• **Dataset records**:

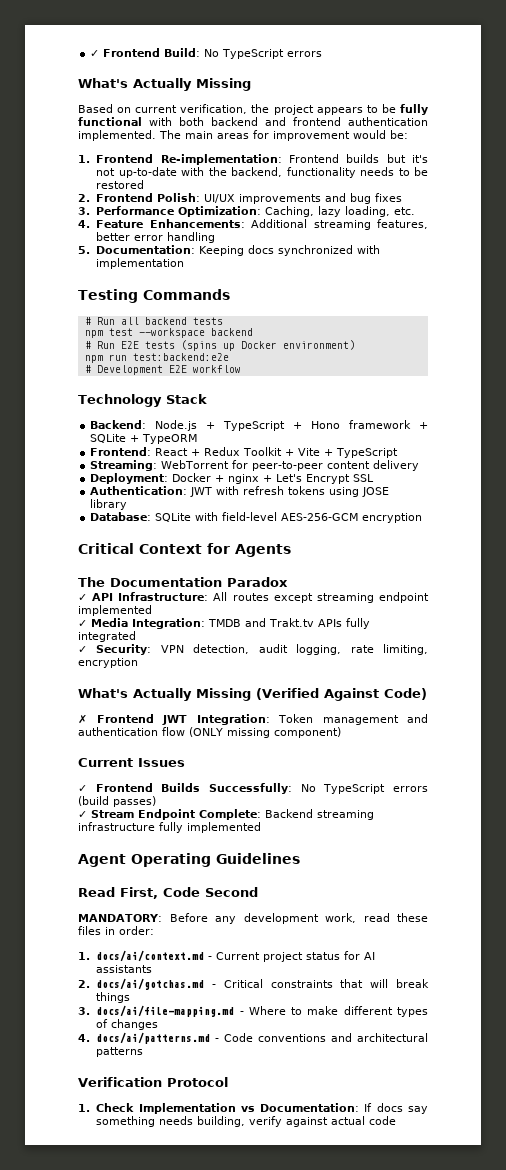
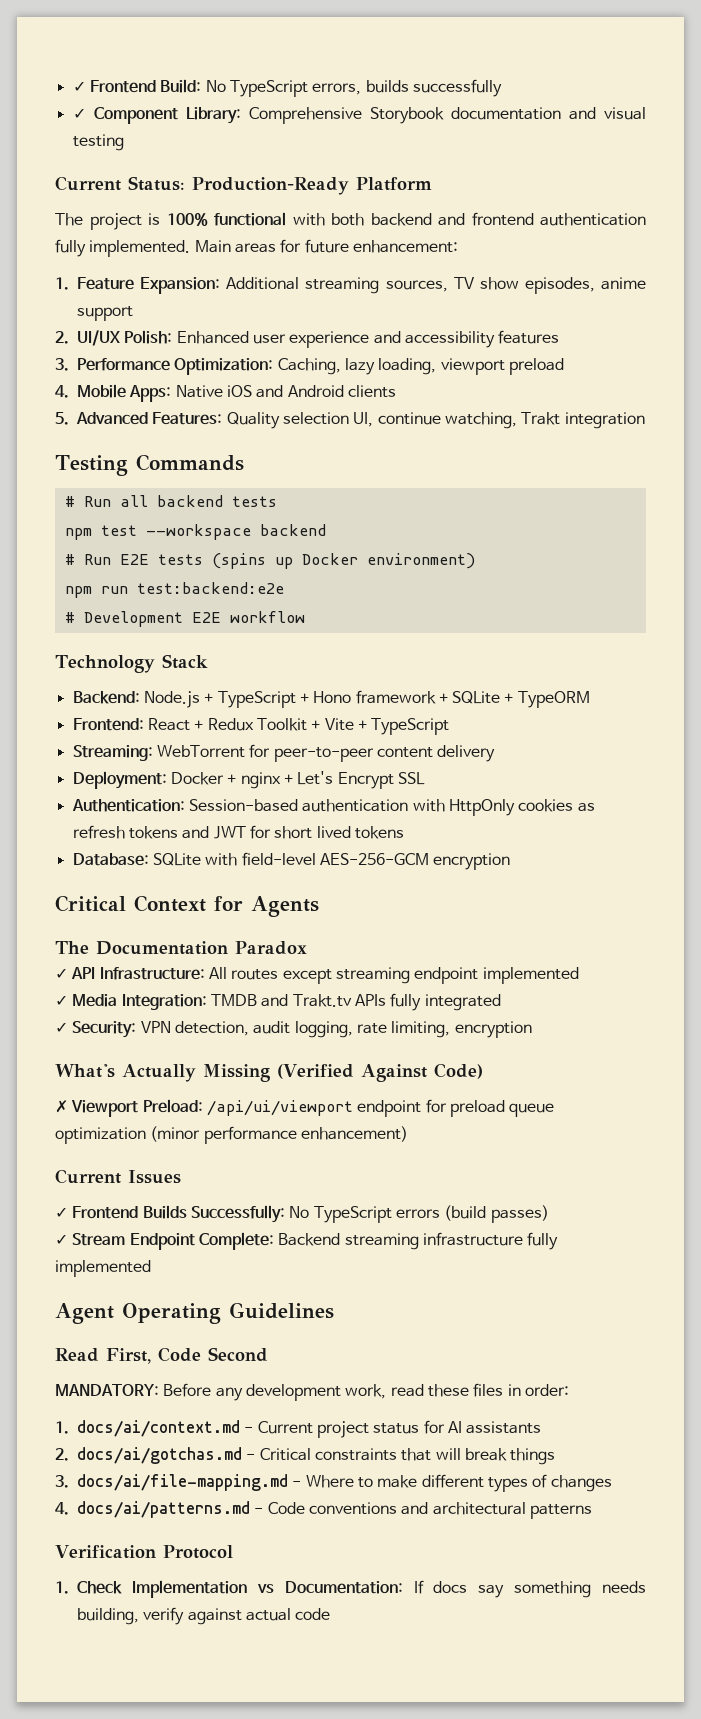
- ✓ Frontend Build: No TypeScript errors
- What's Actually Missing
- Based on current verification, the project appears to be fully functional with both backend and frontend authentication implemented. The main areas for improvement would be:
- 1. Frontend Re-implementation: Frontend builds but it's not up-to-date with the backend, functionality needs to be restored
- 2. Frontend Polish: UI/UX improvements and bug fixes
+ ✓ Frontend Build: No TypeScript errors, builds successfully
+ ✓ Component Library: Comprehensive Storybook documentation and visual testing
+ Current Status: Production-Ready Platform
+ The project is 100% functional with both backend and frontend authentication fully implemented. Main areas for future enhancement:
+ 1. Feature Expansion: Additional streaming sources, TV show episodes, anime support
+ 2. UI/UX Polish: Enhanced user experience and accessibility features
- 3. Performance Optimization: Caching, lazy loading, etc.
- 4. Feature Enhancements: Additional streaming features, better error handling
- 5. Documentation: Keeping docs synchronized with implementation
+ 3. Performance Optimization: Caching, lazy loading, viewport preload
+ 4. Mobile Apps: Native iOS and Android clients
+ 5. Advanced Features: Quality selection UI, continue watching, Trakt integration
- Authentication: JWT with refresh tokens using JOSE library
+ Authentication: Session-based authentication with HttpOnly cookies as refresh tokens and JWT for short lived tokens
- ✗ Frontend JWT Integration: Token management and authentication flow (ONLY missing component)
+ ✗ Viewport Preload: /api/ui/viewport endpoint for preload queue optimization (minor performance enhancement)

...

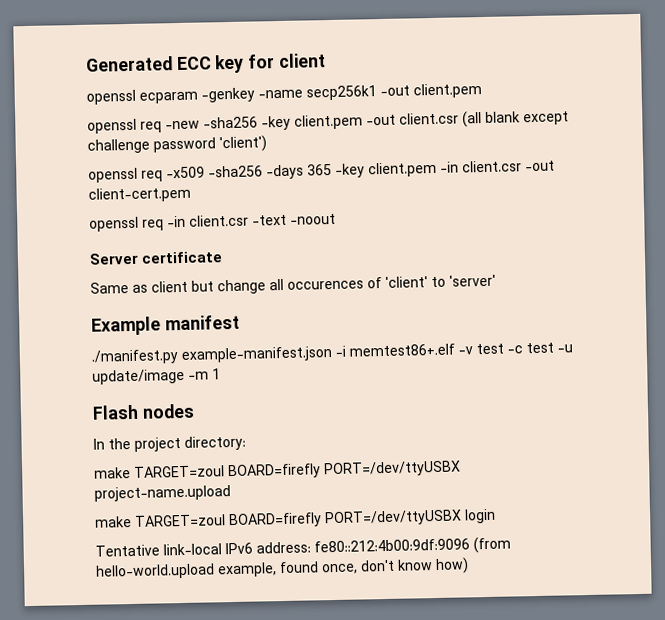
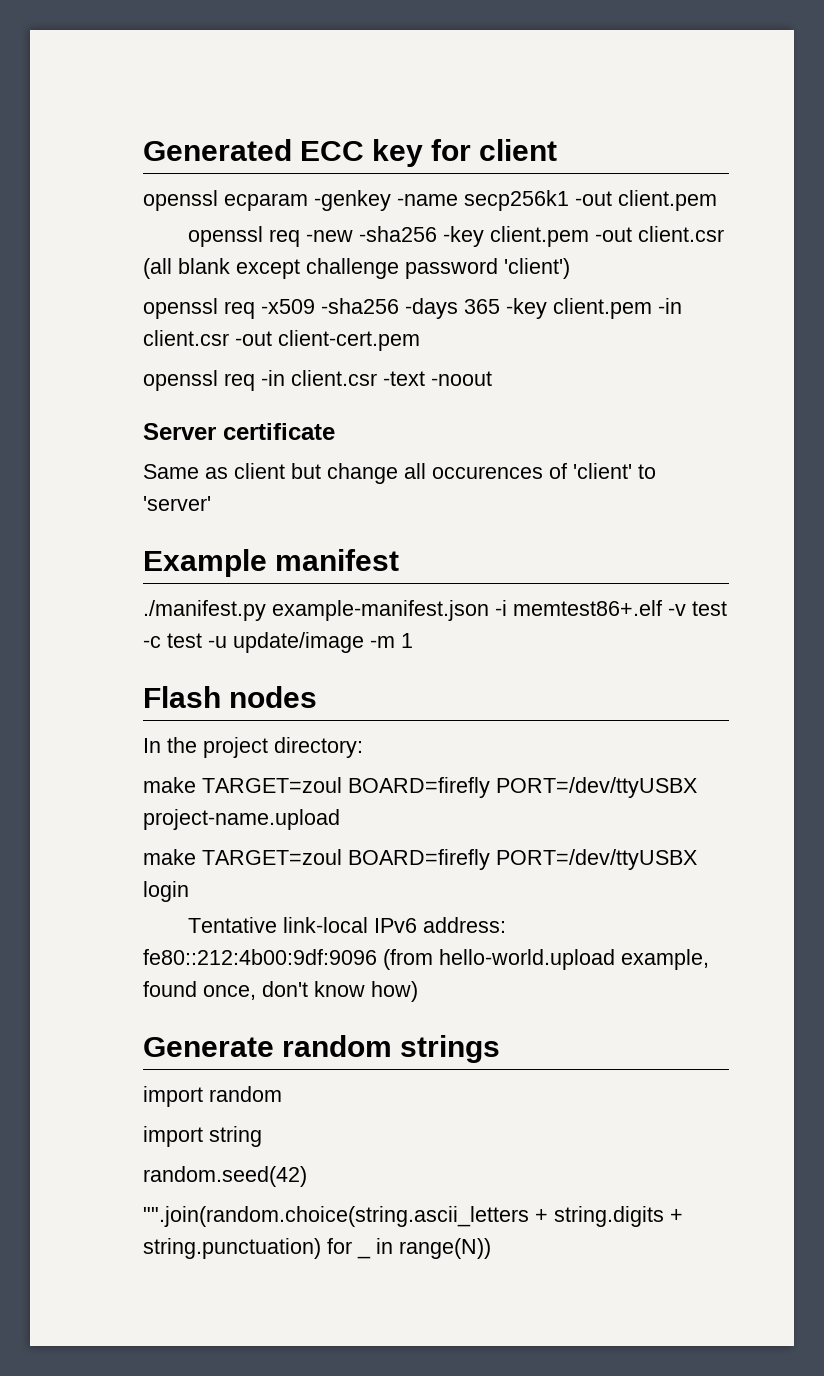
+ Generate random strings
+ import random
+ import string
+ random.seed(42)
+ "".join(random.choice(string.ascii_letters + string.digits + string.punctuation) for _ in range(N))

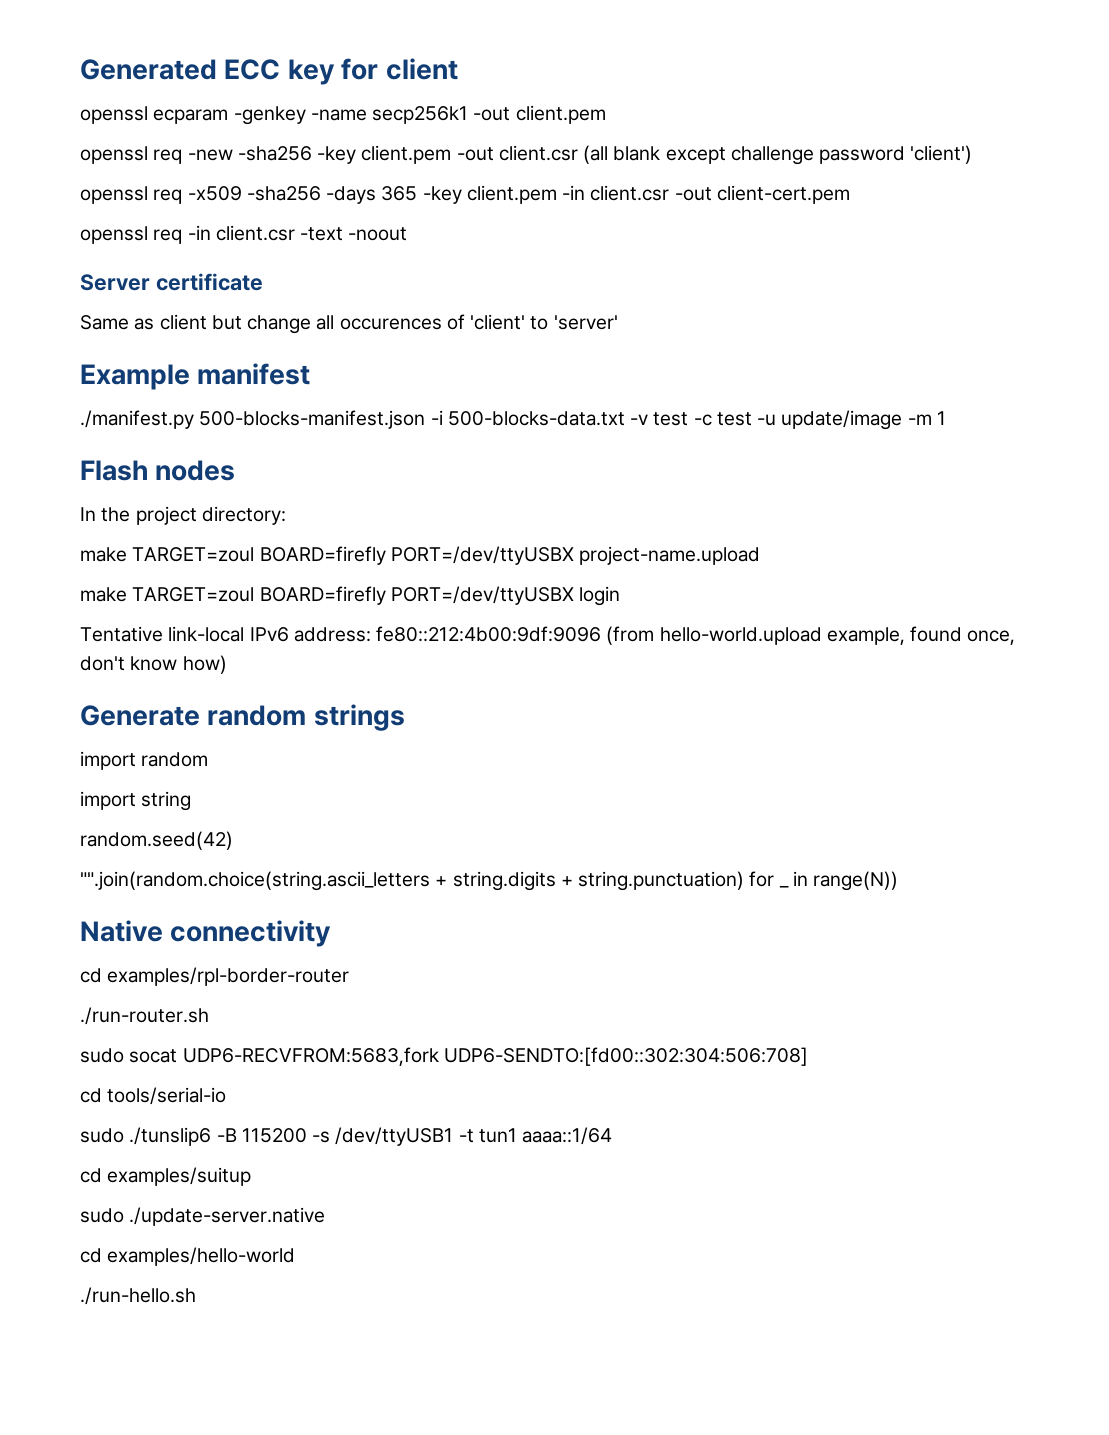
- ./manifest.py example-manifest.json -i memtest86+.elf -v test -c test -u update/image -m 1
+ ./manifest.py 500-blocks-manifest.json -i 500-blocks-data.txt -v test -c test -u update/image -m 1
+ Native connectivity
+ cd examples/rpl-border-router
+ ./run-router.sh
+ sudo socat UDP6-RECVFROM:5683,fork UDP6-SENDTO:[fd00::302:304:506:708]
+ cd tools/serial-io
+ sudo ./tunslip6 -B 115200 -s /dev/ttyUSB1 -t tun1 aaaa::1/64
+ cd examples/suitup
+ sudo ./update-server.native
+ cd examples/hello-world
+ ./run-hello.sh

---

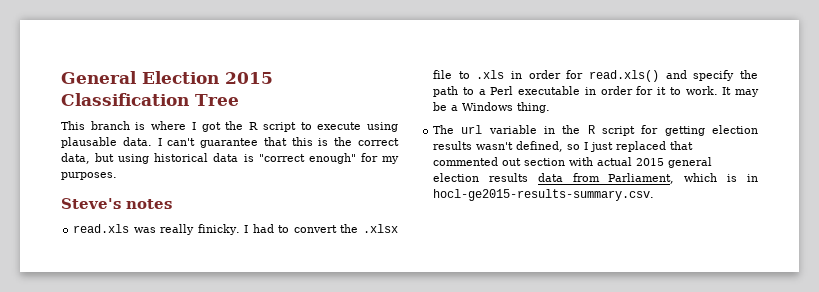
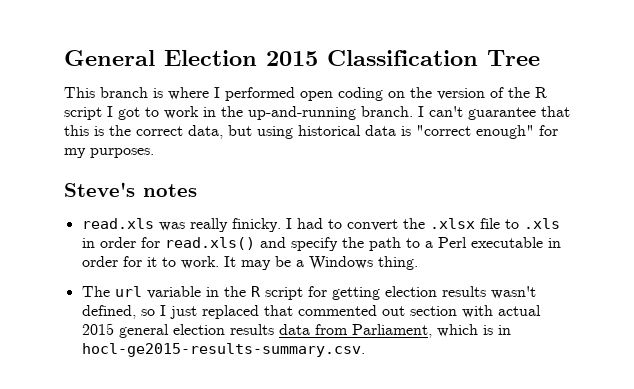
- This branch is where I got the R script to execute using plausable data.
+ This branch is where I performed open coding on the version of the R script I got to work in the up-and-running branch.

• **Assignment**:
Determine the count of lines in the data above with the string "project" in them, and give that count alone.

• **Exercise answer**:
2